Quello che sappiamo dell’attività navale in quel settore del Mar Cinese Meridionale è comunque frammentario a causa del fatto che i movimenti del naviglio sono individuabili solo tramite i segnali del “transponder” e dalla ricognizione satellitare, pertanto in caso il transponder venga spento – come spesso accade – e per colpa della non totale copertura dei satelliti (per ovvi motivi), non abbiamo un quadro accurato di quanto stia avvenendo in queste settimane, anche per la decisione dei rispettivi governi coinvolti di tenere il tutto sotto traccia.

È lecito quindi supporre che l’attività di intimidazione e pattugliamento reciproco sia stata pressoché continua e che non accenni a diminuire. Quello che risulta nuovo in questa diatriba è stata la decisione di Kuala Lumpur di ignorare lo spirito degli accordi del 2009 in merito allo sfruttamento delle risorse marittime che aveva garantito la stabilità con il Vietnam.
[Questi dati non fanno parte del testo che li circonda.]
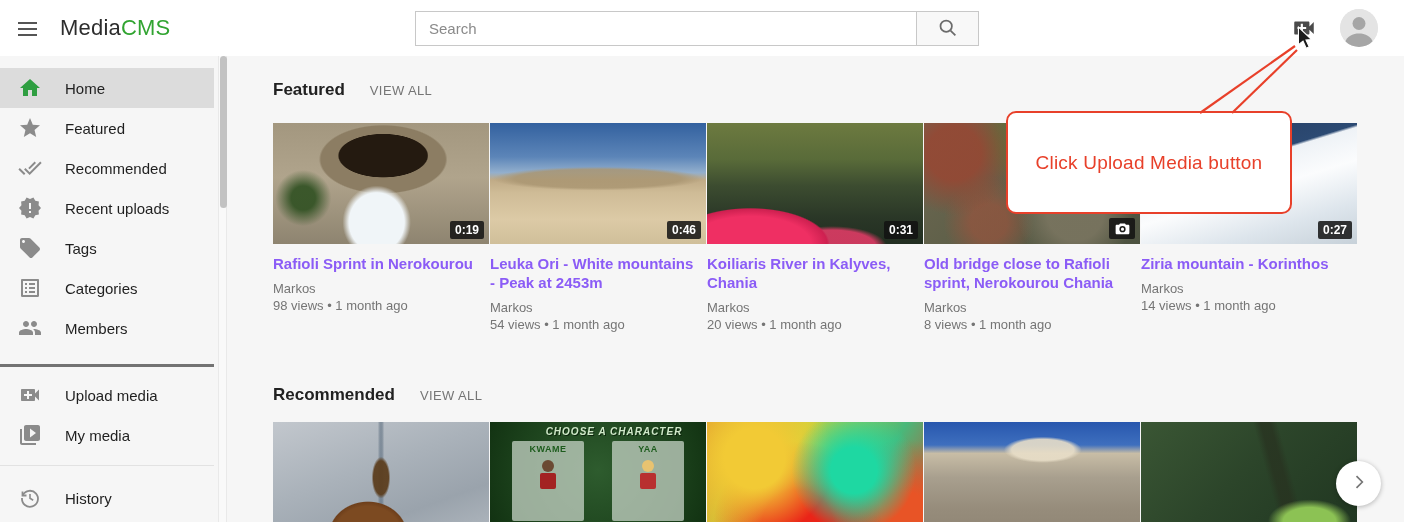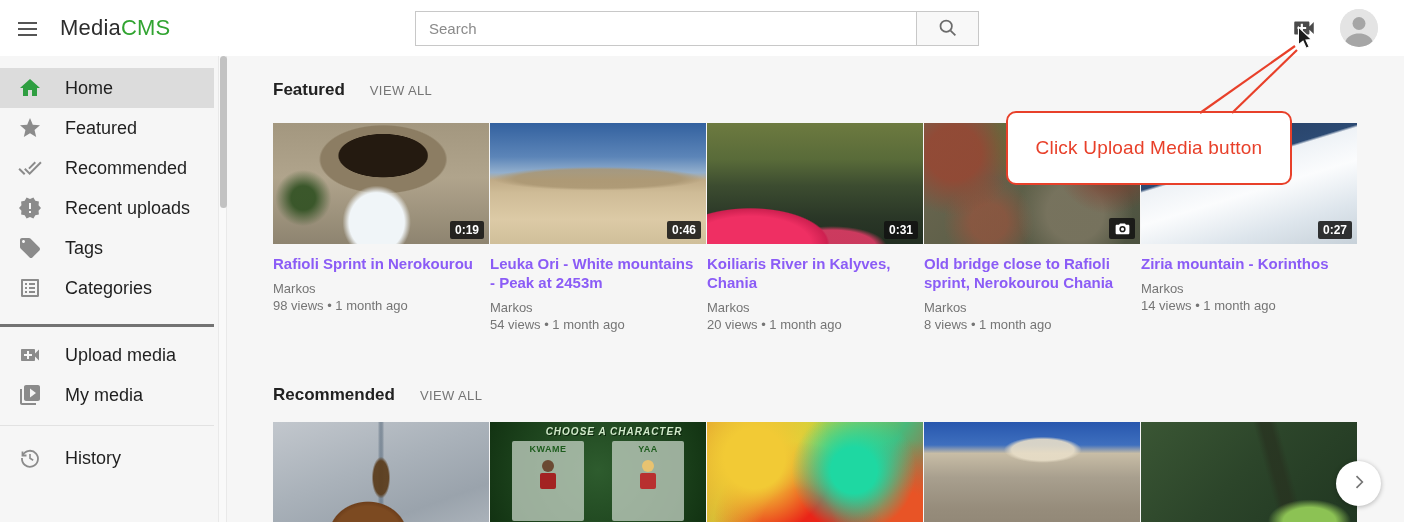"Home" .side-item .lbl { font-size: 18px -> 15px }
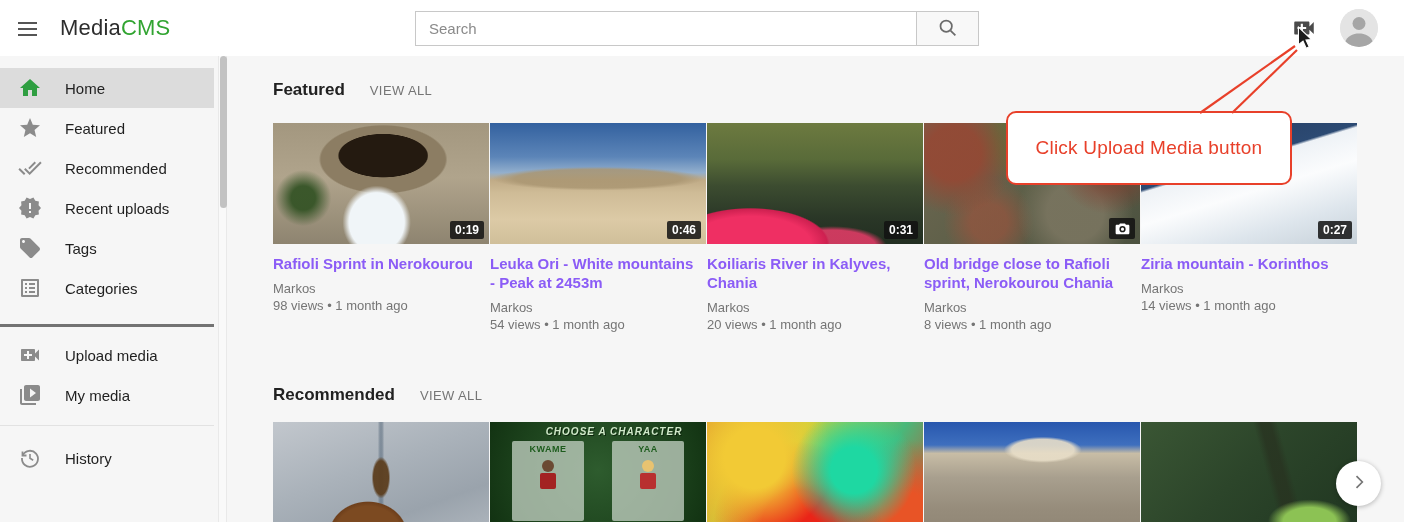"Click Upload Media button" .callout-box { height: 74px -> 103px }
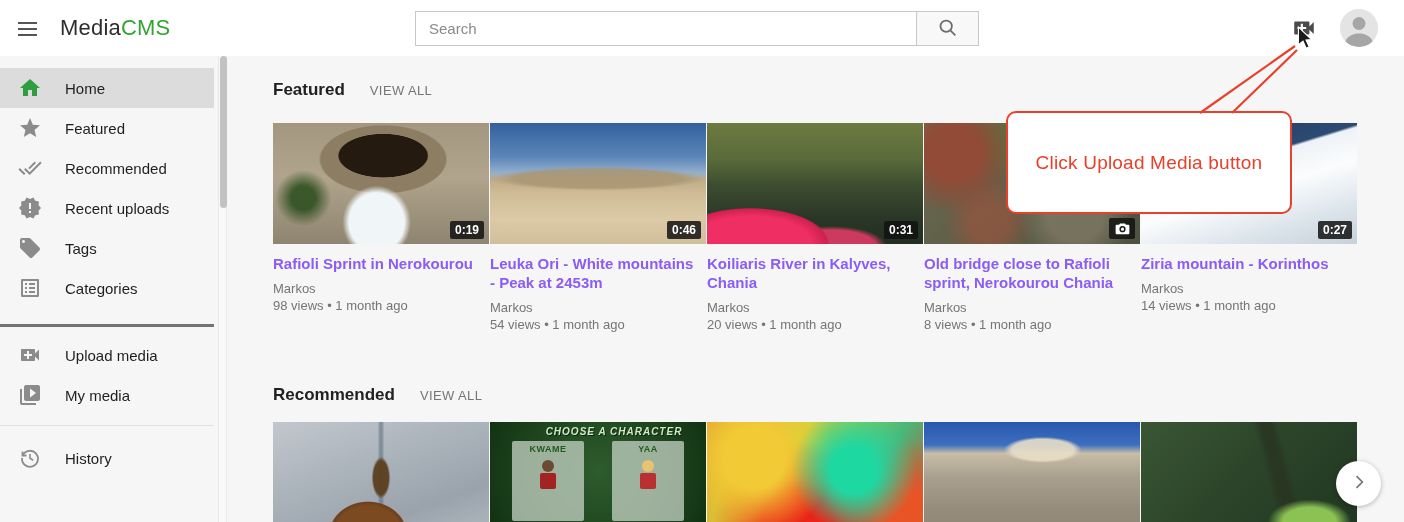"Members" div.side-item { html: none -> <div> <span> <svg> <path></path> </svg> </span> <span>Members</span> </div> }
Una mossa che potrebbe destabilizzare il fronte degli Stati del Sudest Asiatico che cerca di opporsi all’aggressività della Cina, che, come abbiamo avuto modo di dire più volte da queste colonne, ritiene di avere la totale sovranità sul Mar Cinese Meridionale.

Avevamo avuto modo di sottolineare, lo scorso agosto, come proprio il Vietnam fosse tra i principali oppositori della Cina – anche per motivazioni storiche – al punto da essere l’anello di congiunzione per alleanza “strane” e inaspettate: la Russia era infatti entrata in gioco proprio per la questione dell’estrazione di idrocarburi tramite le sue società Rosneft e Gazprom.

L’attività della Malesia in un’area che da Hanoi viene ritenuta nella propria zona di esclusività economica, potrebbe frammentare il fronte “anticinese” e mettere in imbarazzo Mosca, che attualmente opera con le sue società esclusivamente per conto del Vietnam.